# DATA RECORDS
============================================================

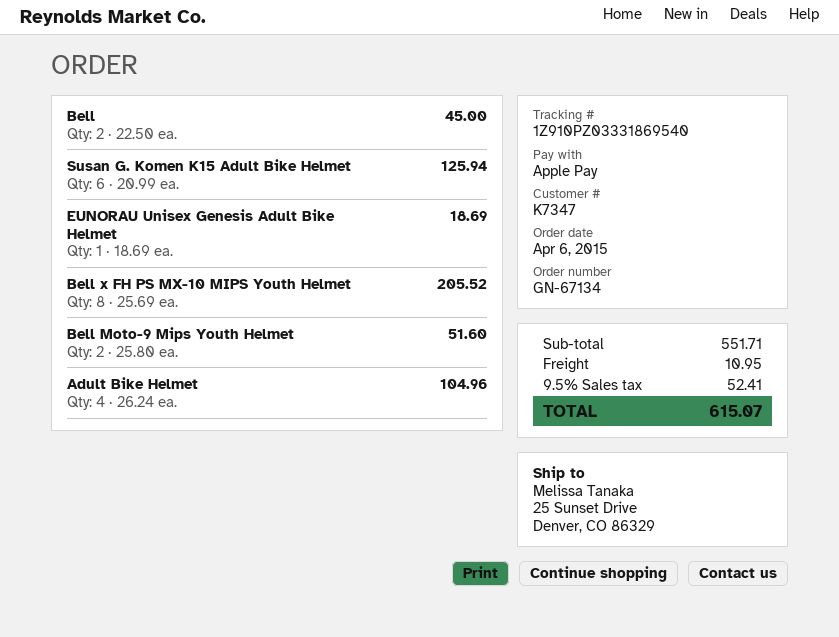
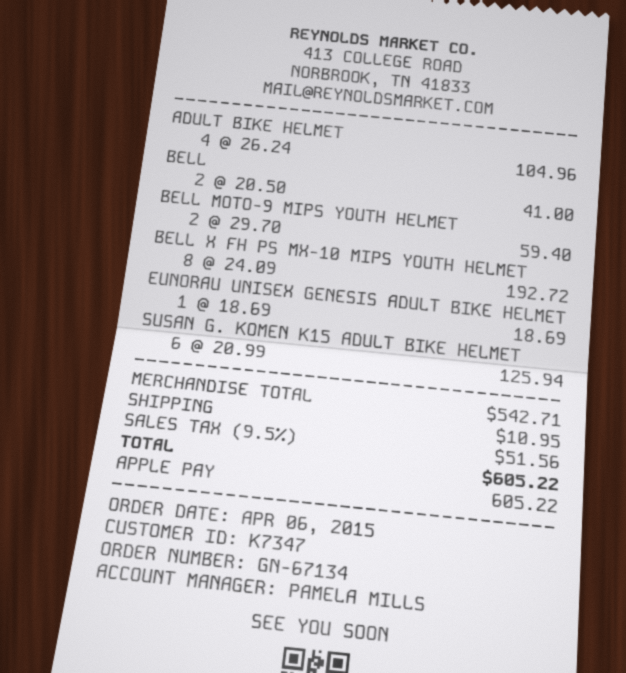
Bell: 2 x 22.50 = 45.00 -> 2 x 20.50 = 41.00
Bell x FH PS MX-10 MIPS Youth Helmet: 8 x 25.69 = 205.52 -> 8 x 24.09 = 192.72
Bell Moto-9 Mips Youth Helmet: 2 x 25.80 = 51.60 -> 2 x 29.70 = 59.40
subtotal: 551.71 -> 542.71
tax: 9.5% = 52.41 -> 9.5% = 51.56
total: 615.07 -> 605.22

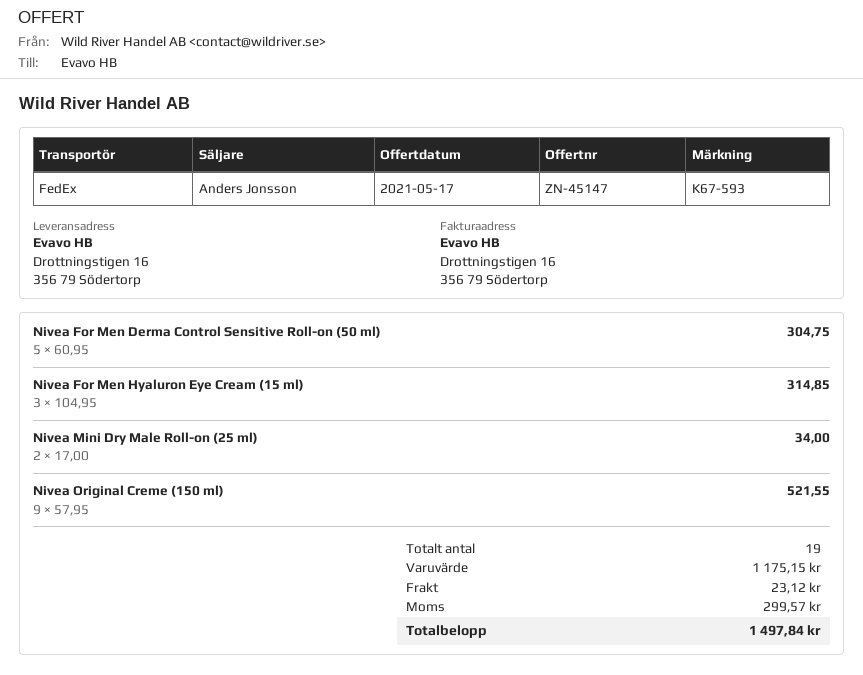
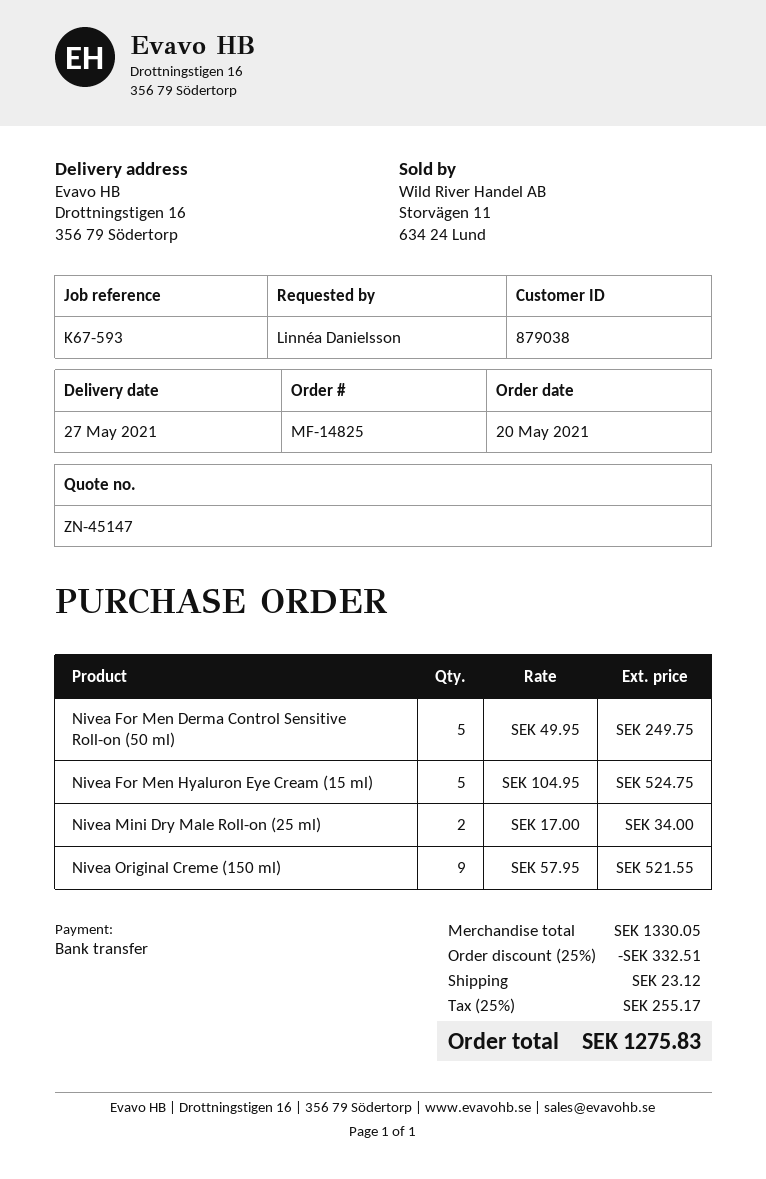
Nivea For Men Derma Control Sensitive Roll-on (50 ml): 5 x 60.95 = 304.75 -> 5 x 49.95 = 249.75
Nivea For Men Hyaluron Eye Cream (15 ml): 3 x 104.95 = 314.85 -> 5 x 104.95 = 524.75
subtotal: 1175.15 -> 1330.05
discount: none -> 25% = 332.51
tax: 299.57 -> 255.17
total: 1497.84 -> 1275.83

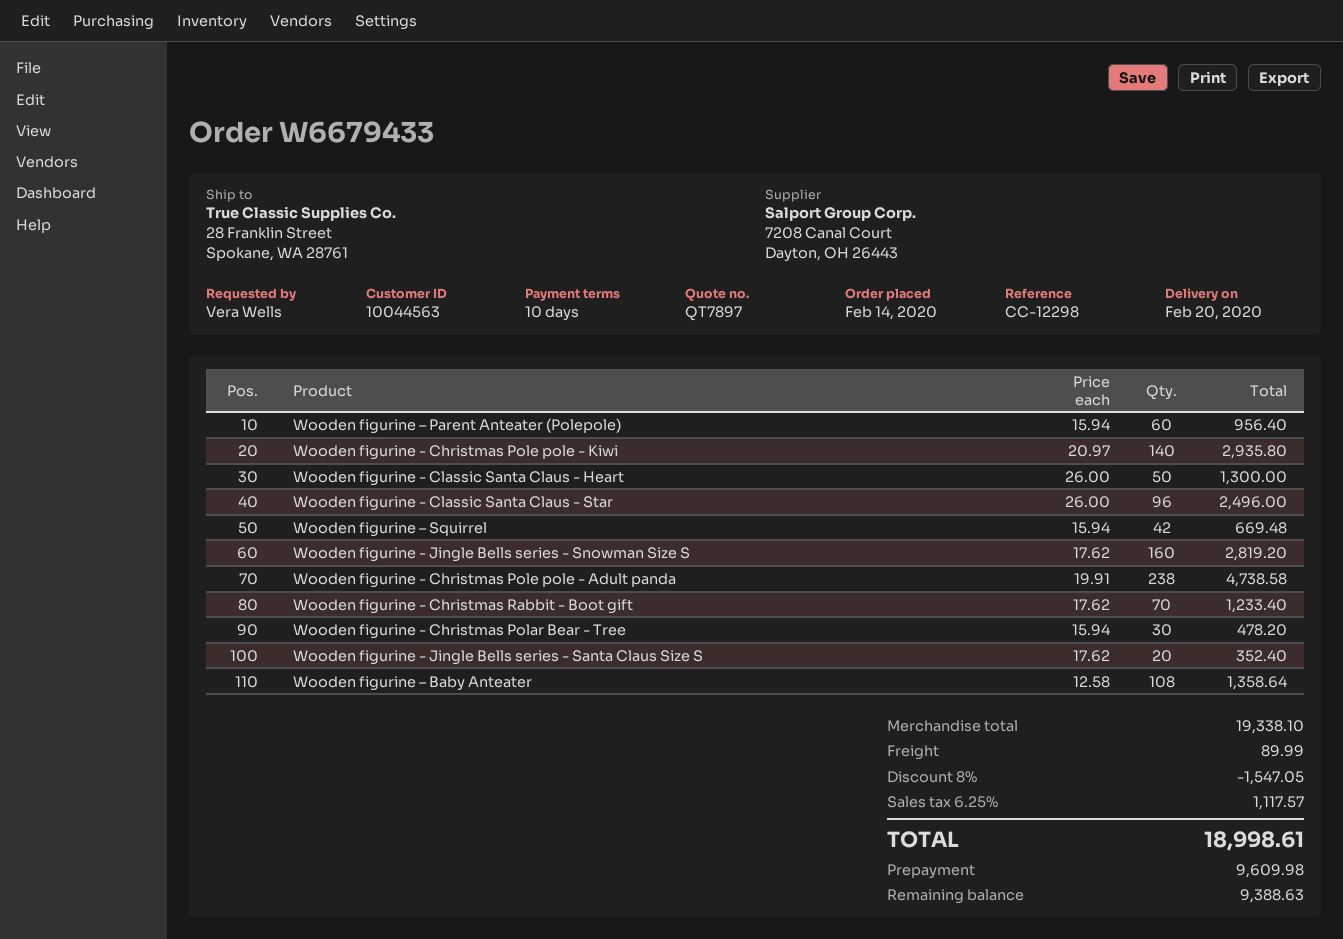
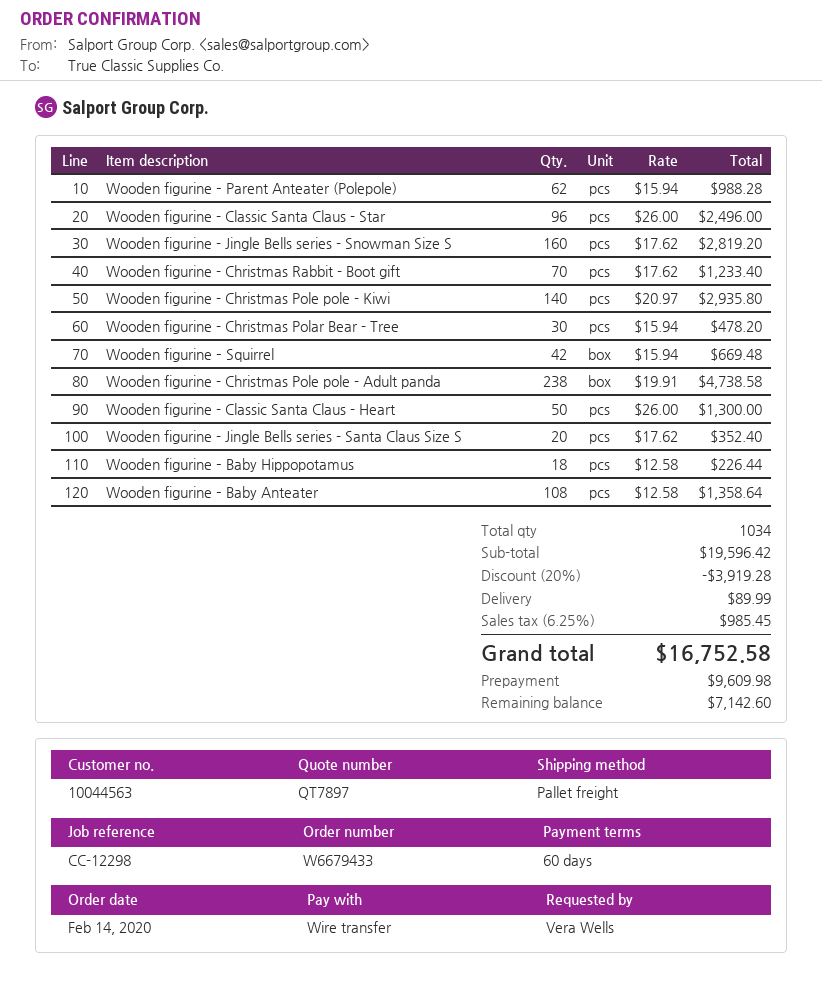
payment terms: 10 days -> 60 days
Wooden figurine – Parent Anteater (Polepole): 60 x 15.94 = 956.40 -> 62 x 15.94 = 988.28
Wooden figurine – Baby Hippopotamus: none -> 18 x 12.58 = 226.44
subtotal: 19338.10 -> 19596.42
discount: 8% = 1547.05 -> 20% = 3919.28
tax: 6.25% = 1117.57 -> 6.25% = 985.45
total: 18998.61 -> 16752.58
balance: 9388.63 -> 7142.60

============================================================

# PROBLEM
After removing the pictures, restate the whole listing above word for word.

# SOLVED EXERCISE
Bell: 2 x 22.50 = 45.00 -> 2 x 20.50 = 41.00
Bell x FH PS MX-10 MIPS Youth Helmet: 8 x 25.69 = 205.52 -> 8 x 24.09 = 192.72
Bell Moto-9 Mips Youth Helmet: 2 x 25.80 = 51.60 -> 2 x 29.70 = 59.40
subtotal: 551.71 -> 542.71
tax: 9.5% = 52.41 -> 9.5% = 51.56
total: 615.07 -> 605.22

Nivea For Men Derma Control Sensitive Roll-on (50 ml): 5 x 60.95 = 304.75 -> 5 x 49.95 = 249.75
Nivea For Men Hyaluron Eye Cream (15 ml): 3 x 104.95 = 314.85 -> 5 x 104.95 = 524.75
subtotal: 1175.15 -> 1330.05
discount: none -> 25% = 332.51
tax: 299.57 -> 255.17
total: 1497.84 -> 1275.83

payment terms: 10 days -> 60 days
Wooden figurine – Parent Anteater (Polepole): 60 x 15.94 = 956.40 -> 62 x 15.94 = 988.28
Wooden figurine – Baby Hippopotamus: none -> 18 x 12.58 = 226.44
subtotal: 19338.10 -> 19596.42
discount: 8% = 1547.05 -> 20% = 3919.28
tax: 6.25% = 1117.57 -> 6.25% = 985.45
total: 18998.61 -> 16752.58
balance: 9388.63 -> 7142.60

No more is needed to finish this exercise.